12. November 2012 · Comments Off · Categories: Angie, Children's Books, Informational Book, NonFiction

North: The Amazing Story of Arctic Migration by Nick Dowson, Patrick Benson , 56 pages, read by Angie, on 11/12/2012

When you think of migration you think of birds flying south for the winter. I never really thought about the northern migrations for the summer months until I read this book. This is a beautifully illustrated sparse look at migration to and from the Arctic. It starts with those animals like polar bears who spend all year long in the Arctic. They travel over the frozen tundra during the winter months. But once spring begins and plants start to break through the ice they are joined by more and more animals from birds to whales to caribou to wolves. In all 180 species migrate to the Arctic each year. There isn’t a whole lot of text on these beautiful pages, but there is enough to tell the story. I really appreciated the end matter at the back that gives a little more information on the animals and northern migration.
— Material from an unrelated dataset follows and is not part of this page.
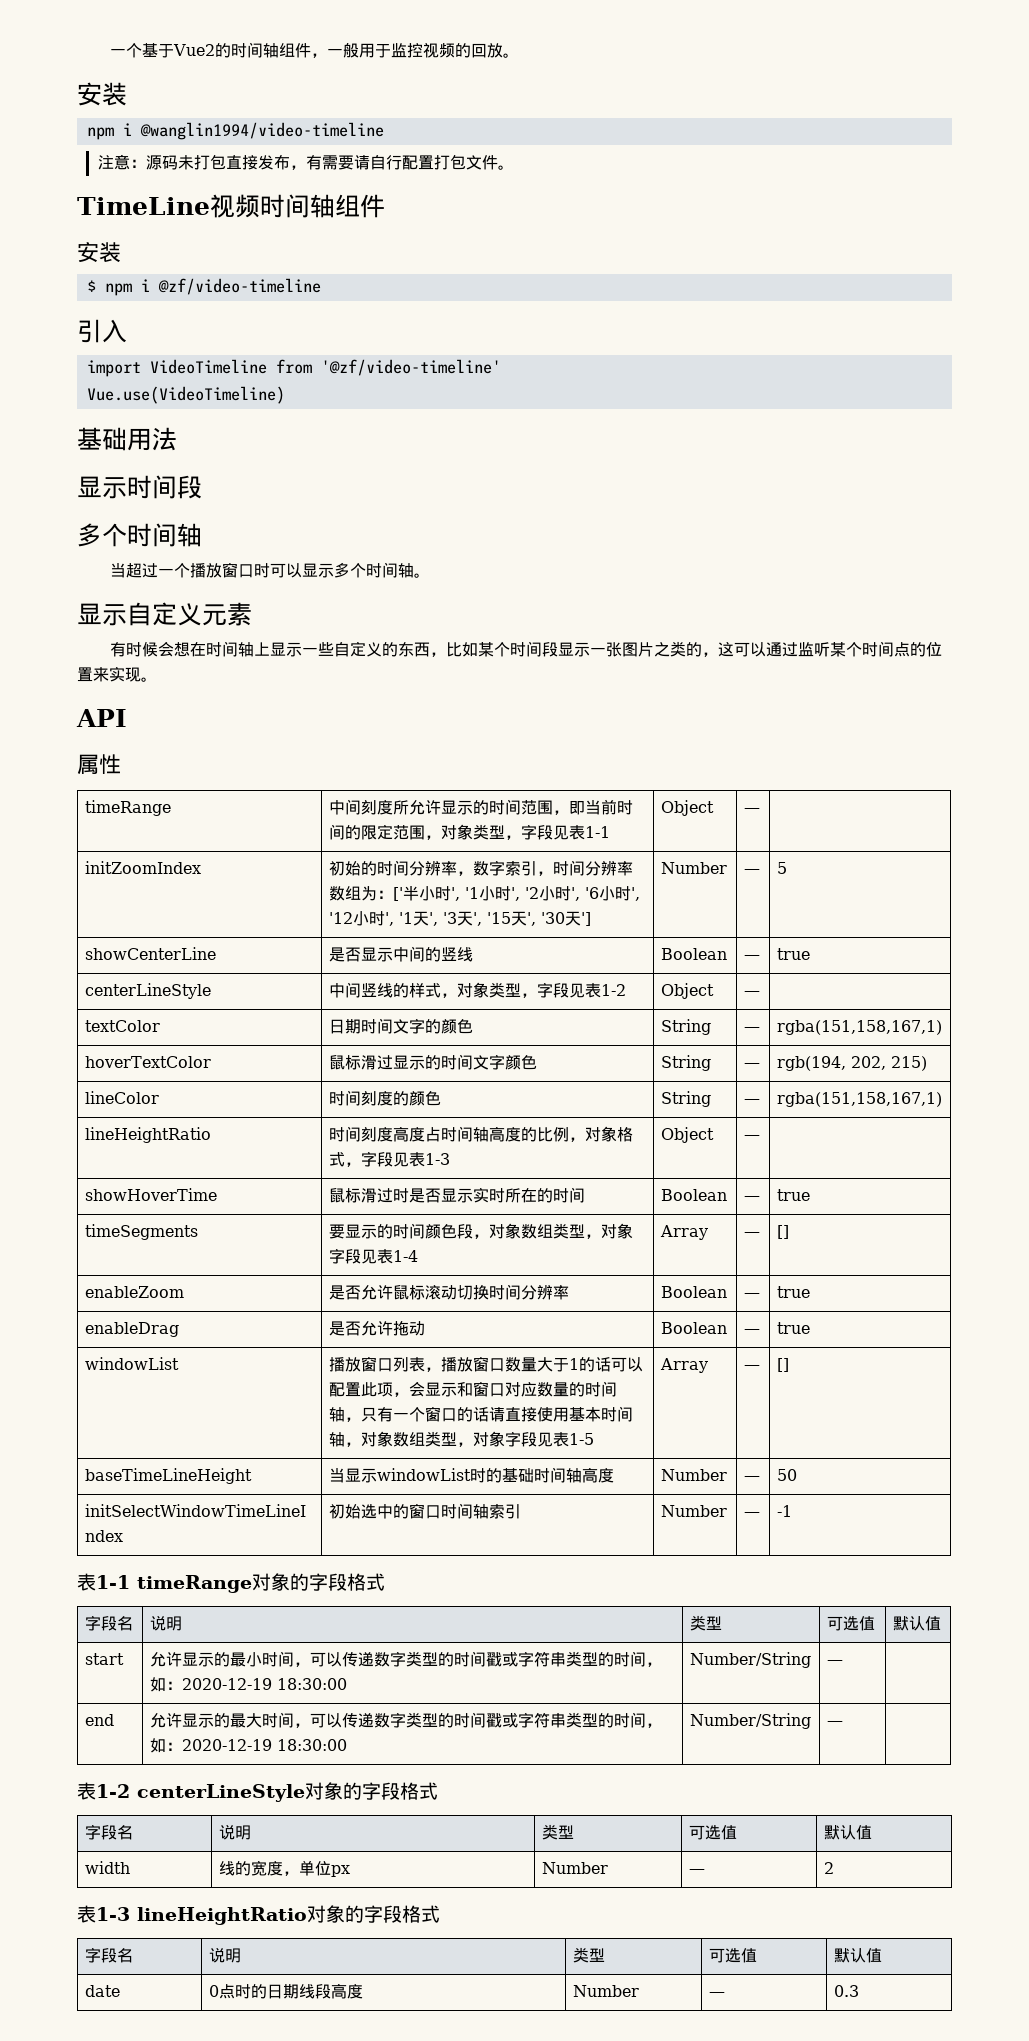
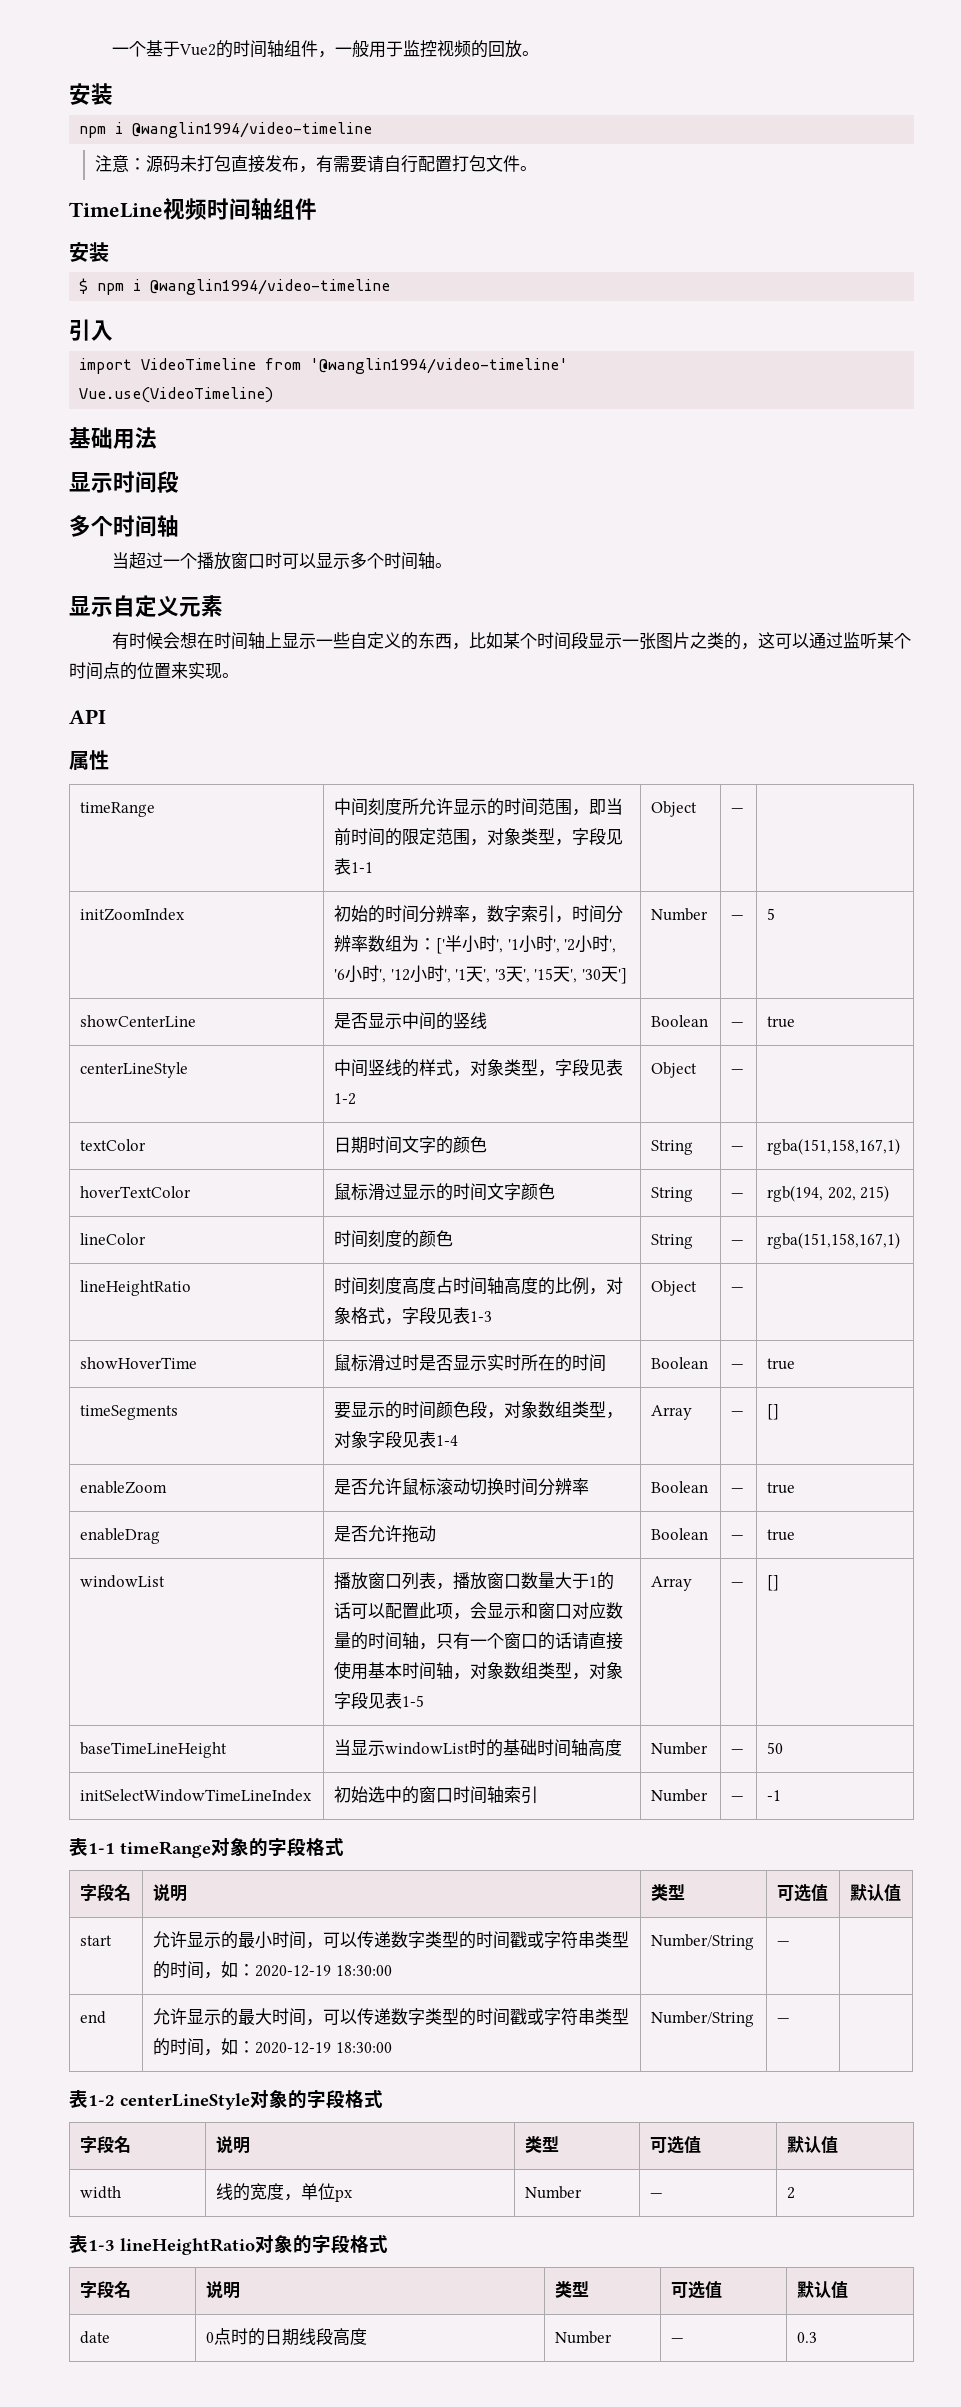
[157,278,321,295] @zf/video-timeline -> [150,279,391,295] @wanglin1994/video-timeline
[320,359,501,376] '@zf/video-timeline' -> [310,358,569,374] '@wanglin1994/video-timeline'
11. November 2012 · Comments Off · Categories: Literary Fiction, Tracy

The Prisoner of Heaven by Carlos Ruiz Zafon, 278 pages, read by Tracy, on 11/11/2012

This is the third book in The Cemetery of Forgotten Books series. I read the first, The Shadow of the Wind, and was instantly hooked. The second book, The Angels Game, didn’t keep my interest and I didn’t finish it.  I did finish this one and really enjoyed it. Daniel Sempere works at the book store his father owns in Barcelona in 1957. He is married and has a son. One day a man visits the shop and buys an expensive book. He asks Daniel to deliver it personally. It’s for a  friend and co worker Fermin. Fermin is getting married soon but he has a story to tell Daniel about his years in prison.   Some of it involves Daniel’s mother who died when he was young. A lot of men were imprisoned wrongly after the war. This isn’t the end of the story so I have another book to look forward to.